Thermal Mechanical Fatigue and Creep Interaction in Turbine Housing Divider Wall Design

Turbochargers are commonly used to boost internal combustion engines for both on and off high way applications to meet current emission regulations and performance requirements. Divider wall turbochargers have two exhaust gas inlets and twin scrolls with the divider cast wall connected. Turbochargers with divider wall feature could conserve an engine’s exhaust pulse kinetic energy for great turbine wheel efficiency. It is widely used in 6-cylinder engine applications. Turbochargers with divider wall configuration operate in very hostile conditions with high temperature and great thermal gradient.

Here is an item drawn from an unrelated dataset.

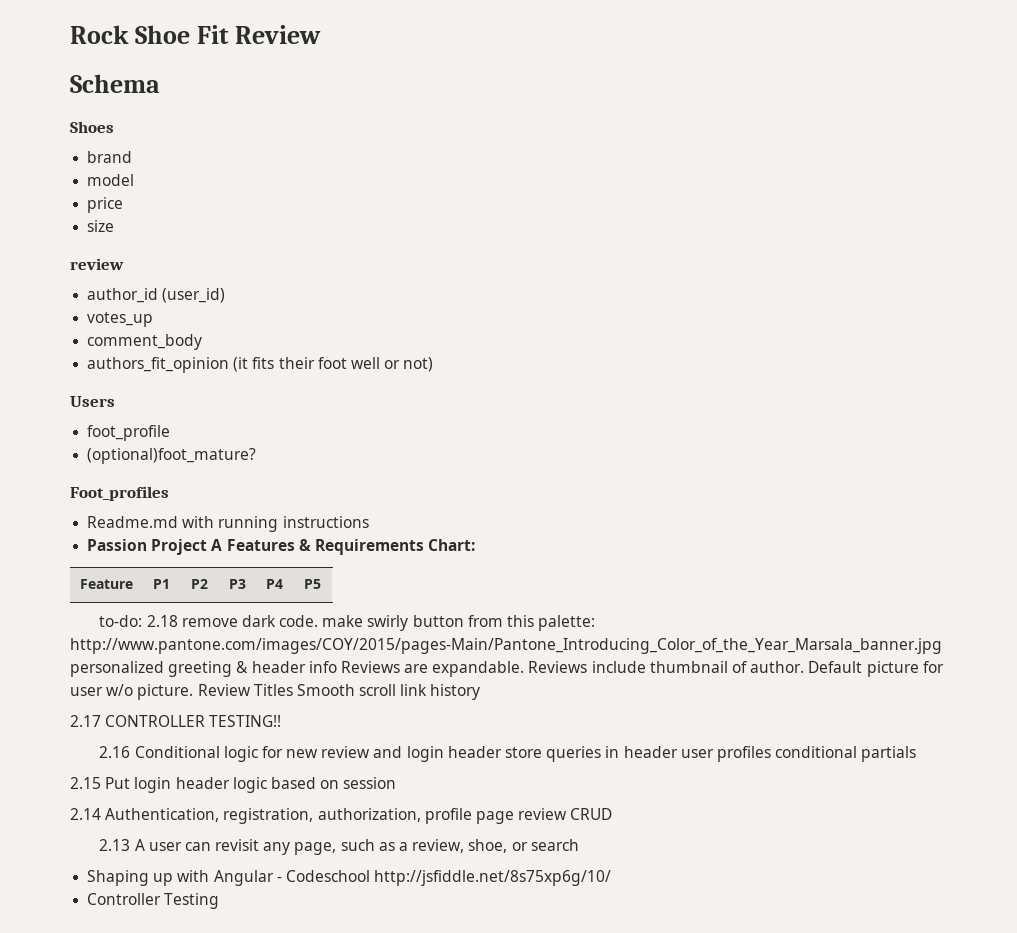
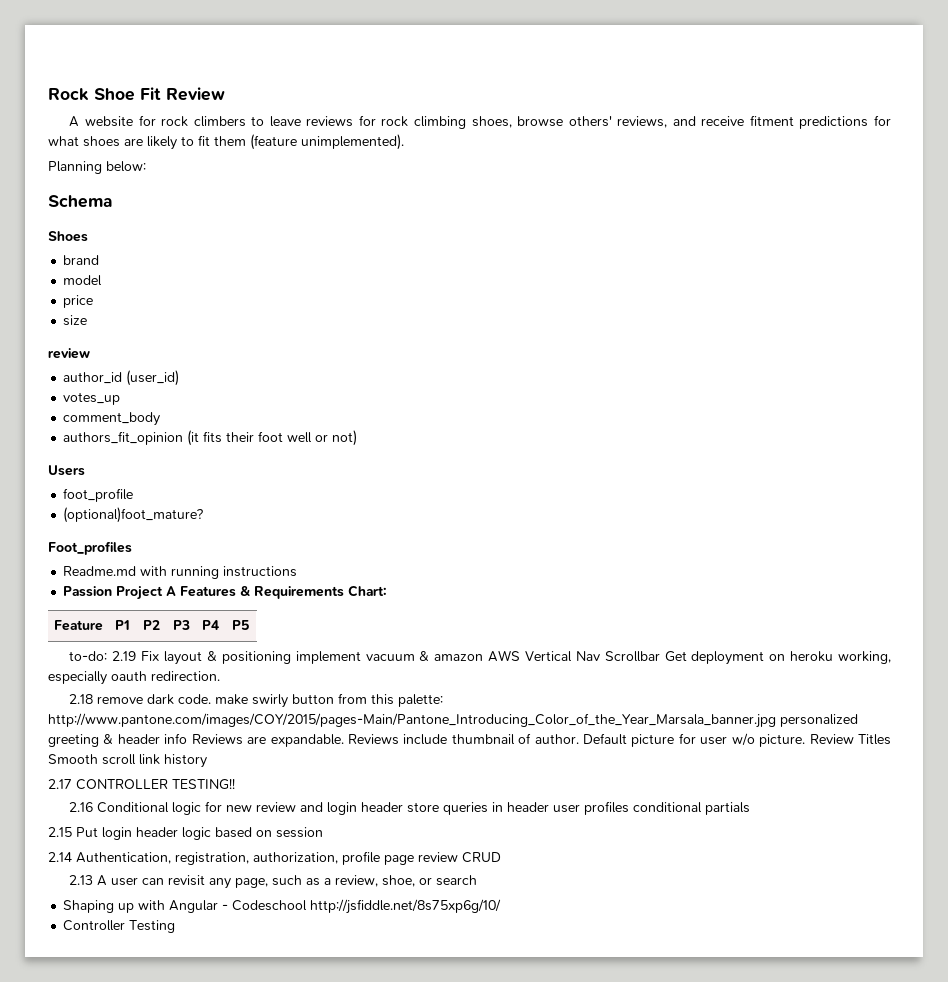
(321, 34) none -> [69,115,892,129] [48,134,404,150] [48,161,146,174] // A website for rock climbers to leave reviews for rock climbing shoes, browse others' reviews, and receive fitment predictions for what shoes are likely to fit them (feature unimplemented). // Planning below:
(143, 621) none -> [112,650,891,665] [48,671,220,685] 2.19 Fix layout & positioning implement vacuum & amazon AWS Vertical Nav Scrollbar Get deployment on heroku working, especially oauth redirection. //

Using thinner divider wall feature benefits aerodynamic performance, but with the configuration turbine housing may show cracks and large deformation during thermal cycling. In order to achieve the balance between mechanic and aerodynamic, design study of a reasonable divider wall is required. This paper first presents the initial design with thinner divider wall, which experienced severe cracking problem in the divider wall location during the engine thermal shock testing. In order to capture the failure mode at divider wall region, finite element analysis (FEA) with thermal mechanical fatigue (TMF) and creep interaction is performed. The simulation repeats the failure mode very well which shows this numerical analysis method is convincing and fast for further study. Base on the failure case and successful cases, TMF with creep interaction simulation criteria is proposed. The criteria could be used as the reference for the further design, and the design should be controlled within the criteria limit. Based on the methodology and the criteria, the new design is analyzed and the simulation result shows the risk is low. Engine thermal shock testing is done for the final validation. This design has acceptable cracks and no large deformation at divider wall location under the testing condition. TMF and creep interaction gives a right and fast methodology to capture the failure mode at divider wall. Meanwhile it provides a knowledge base for the turbine housing divider wall design.